At yesterday’s oral argument, attorney Michael Gottlieb, who represents Animal Science, framed the dispute narrowly, telling the justices that the question before them was whether the district court must accept a foreign government’s submission in the “unusual” case in which the district court has questions about the clarity, completeness or consistency of the submission.

Gottlieb quickly fielded a question from Justice Ruth Bader Ginsburg, the court’s procedure maven, that must have been encouraging to him, because it assumed that his client would prevail in the Supreme Court. Animal Science has asked the court to reverse the 2nd Circuit’s ruling, she noted. But if Animal Science is correct, she continued, shouldn’t the Supreme Court instead nullify the lower court’s decision and send it back “so that the Second Circuit can reassess, with the understanding that what the ministry said is not conclusive?”

Gottlieb conceded that sending the case back to the lower court for reconsideration would be appropriate, but he urged the justices to instead take the bigger step of reversing the ruling entirely, because the court of appeals had not challenged the district court’s interpretation of Chinese law.

Discussing what he characterized as the “significant costs” of the 2nd Circuit’s rule, Gottlieb emphasized that U.S. courts “should not give up their responsibility to say what the law is,” even when foreign law is involved. Indeed, he observed, they have been doing so for centuries, without “outsourcing that task to other entities just because those questions are difficult.”

On that note, Justice Neil Gorsuch pounced. U.S. courts do outsource determinations of the law sometimes, he noted – for example, by giving “conclusive weight to a determination by an agency as to what the law is.”

Justice Stephen Breyer soon steered the argument to two related topics that would occupy a good chunk of the oral argument.
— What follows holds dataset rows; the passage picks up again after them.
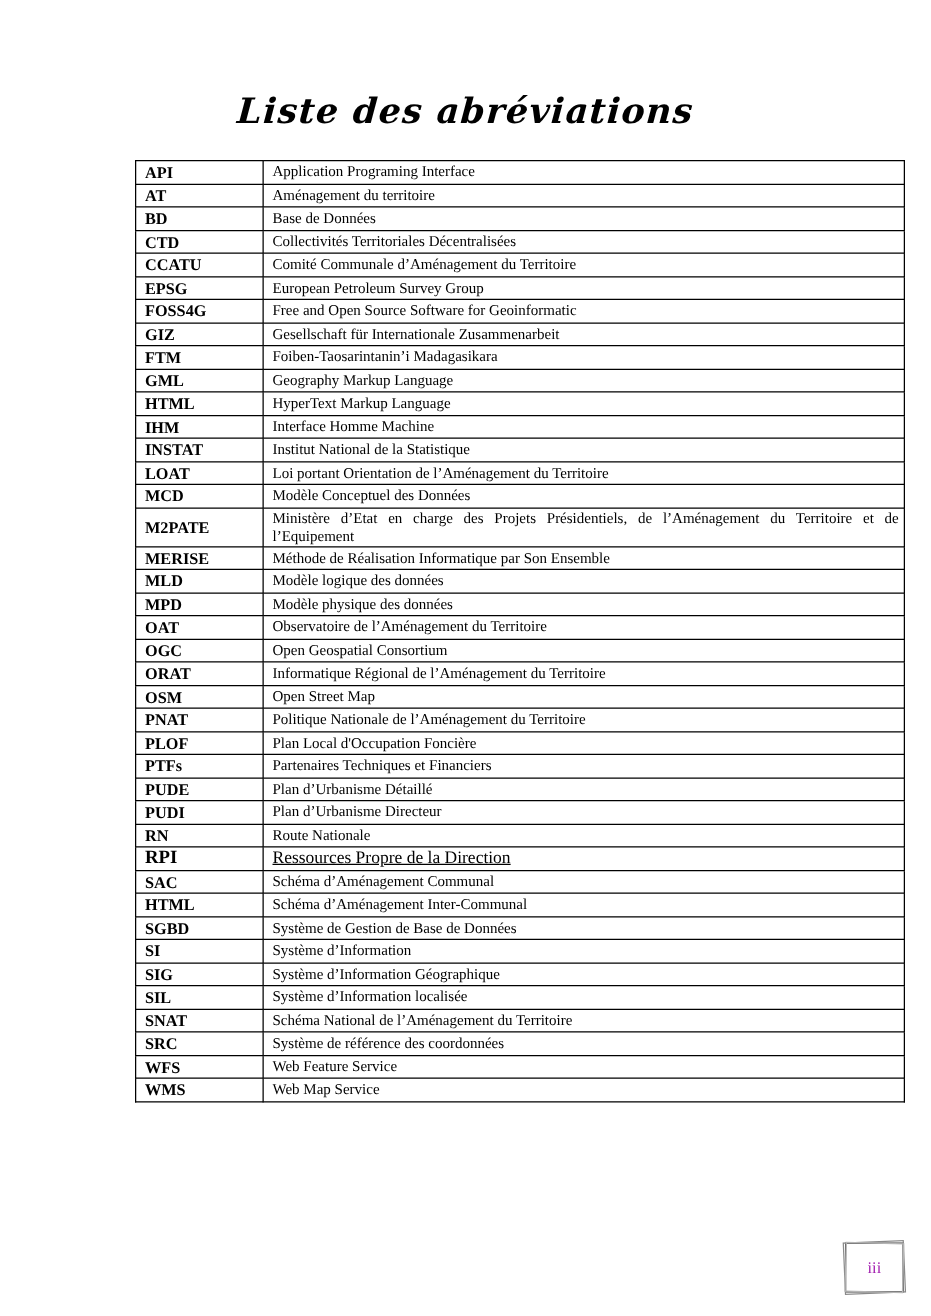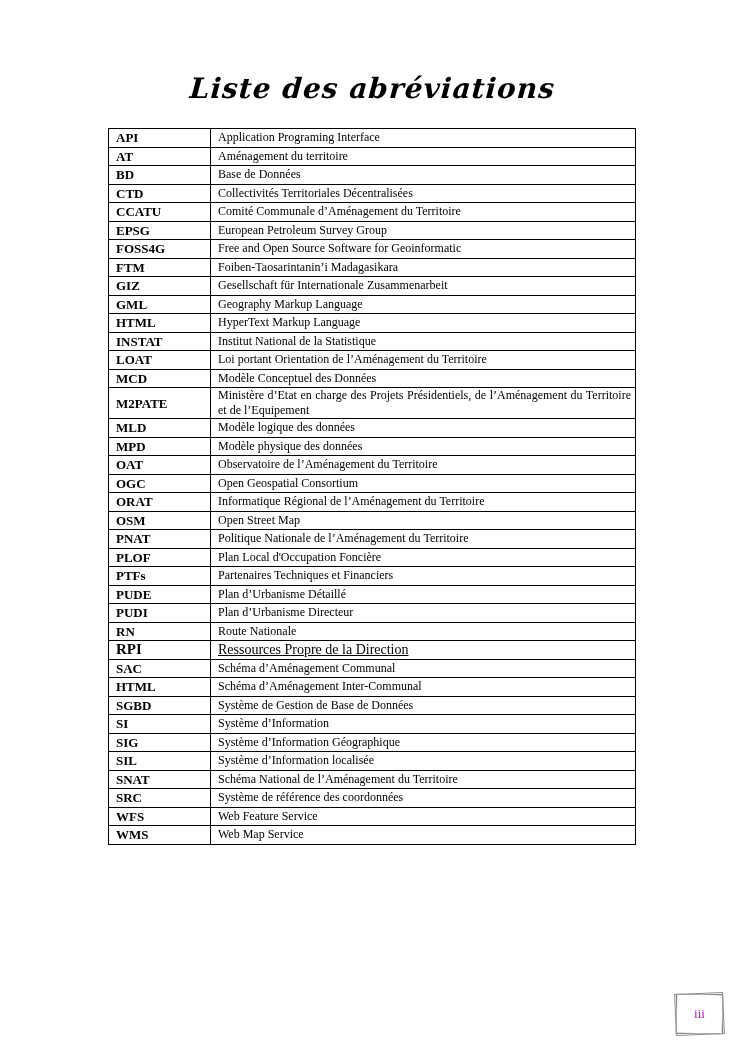--- a/index.html
+++ b/index.html
@@ -27,21 +27,21 @@
     font-weight: bold;
     font-size: 28px;
     letter-spacing: 1px;
     transform: skewX(-4deg);
     color: #000000;
   }
   table.abbr-table {
     position: absolute;
     left: 108px;
     top: 128px;
-    width: 528px;
+    width: 616px;
     border-collapse: collapse;
     table-layout: fixed;
   }
   table.abbr-table td {
     border: 1px solid #000000;
     vertical-align: middle;
     padding: 0 4px 0 7px;
     height: 17.5px;
     line-height: 15px;
     font-size: 12px;
@@ -131,50 +131,58 @@
         </tr>
         <tr>
           <td class="abbr">EPSG</td>
           <td class="meaning">European Petroleum Survey Group</td>
         </tr>
         <tr>
           <td class="abbr">FOSS4G</td>
           <td class="meaning">Free and Open Source Software for Geoinformatic</td>
         </tr>
         <tr>
+          <td class="abbr">GIZ</td>
+          <td class="meaning">Gesellschaft für Internationale Zusammenarbeit</td>
+        </tr>
+        <tr>
           <td class="abbr">FTM</td>
           <td class="meaning">Foiben-Taosarintanin’i Madagasikara</td>
         </tr>
         <tr>
-          <td class="abbr">GIZ</td>
-          <td class="meaning">Gesellschaft für Internationale Zusammenarbeit</td>
-        </tr>
-        <tr>
           <td class="abbr">GML</td>
           <td class="meaning">Geography Markup Language</td>
         </tr>
         <tr>
           <td class="abbr">HTML</td>
           <td class="meaning">HyperText Markup Language</td>
         </tr>
         <tr>
+          <td class="abbr">IHM</td>
+          <td class="meaning">Interface Homme Machine</td>
+        </tr>
+        <tr>
           <td class="abbr">INSTAT</td>
           <td class="meaning">Institut National de la Statistique</td>
         </tr>
         <tr>
           <td class="abbr">LOAT</td>
           <td class="meaning">Loi portant Orientation de l’Aménagement du Territoire</td>
         </tr>
         <tr>
           <td class="abbr">MCD</td>
           <td class="meaning">Modèle Conceptuel des Données</td>
         </tr>
         <tr>
           <td class="abbr">M2PATE</td>
           <td class="meaning">Ministère d’Etat en charge des Projets Présidentiels, de l’Aménagement du Territoire et de l’Equipement</td>
+        </tr>
+        <tr>
+          <td class="abbr">MERISE</td>
+          <td class="meaning">Méthode de Réalisation Informatique par Son Ensemble</td>
         </tr>
         <tr>
           <td class="abbr">MLD</td>
           <td class="meaning">Modèle logique des données</td>
         </tr>
         <tr>
           <td class="abbr">MPD</td>
           <td class="meaning">Modèle physique des données</td>
         </tr>
         <tr>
First, he asked Gottlieb, what is the difference between a standard that calls for “respectful deference” to a foreign sovereign’s submission and the standard that the 2nd Circuit applied, which requires U.S. courts to defer to “reasonable interpretations” by the foreign government?

Second, he asked Brian Fletcher, the assistant to the U.S. solicitor general who argued on behalf of the United States, how should the Supreme Court phrase its opinion if it decides it doesn’t want to “always accept” a foreign government’s submission? What, he continued, should the court write to avoid opening the door to “international chaos”?

Fletcher suggested a nuanced approach that would, at a minimum, guarantee “respectful consideration” to foreign government submissions. But in most cases, he added, submissions by a foreign government would ordinarily get “substantial weight,” although exactly how much weight “is inevitably going to depend on the circumstances.”

Breyer returned to the question of the appropriate standard later on, during the argument by Carter Phillips, who represented the Chinese government before the court. When Breyer posited that “respectful consideration” might be the correct standard, Phillips’ response was strong. How do you square a standard of “respectful consideration,” he countered, with the district court’s ruling in this case that the Chinese government’s submission was simply a “post hoc attempt to shield” Hebei Welcome and the other countries from liability? Phillips urged the court to hold instead that a foreign government’s submission will be conclusive unless it contains an ambiguity or is “incredible on its face.”

With a question that became a lighter moment, Roberts expressed skepticism about the requirement that consideration be “respectful.” “I don’t understand,” said Roberts to Jonathan Jacobson, who argued on behalf of Hebei Welcome, “this constant emphasis on respectful. It doesn’t mean that you can’t disagree, right?” When someone says “with all due respect,” Roberts continued, that “usually means the person’s about to say you don’t know what you’re talking about.”

After asking Phillips whether Chinese courts would defer to a foreign government’s submission, Justice Elena Kagan expressed concern that adopting the 2nd Circuit’s rule would establish a more deferential standard than other countries use. “How,” Kagan asked Phillips, “can you say that the only thing that shows respect to foreign governments is to do something that we don’t know that any other country does?” “Presumably,” she continued, “all these foreign nations are doing something more like ‘respectful consideration.’”

Justice Anthony Kennedy also seemed to think that the 2nd Circuit’s rule goes too far, and gives the foreign government’s submission too much weight. He told Phillips that he wasn’t convinced that the court’s 1942 decision in United States v. Pink, a dispute over the assets held by the New York branch of a Russian insurance company that had been nationalized by the Russian government, was as helpful to Hebei Welcome as Phillips had asserted. In that case, Kennedy emphasized, the Supreme Court had determined that an official declaration from the Russian government was reliable and accurate and therefore regarded it as “conclusive.” But the court did not say, Kennedy suggested, that it would accept foreign government submissions in every case. The middle ground that Kennedy described may provide a way for the Supreme Court to resolve this case; we’ll know more by the end of June.

This post was originally published at Howe on the Court.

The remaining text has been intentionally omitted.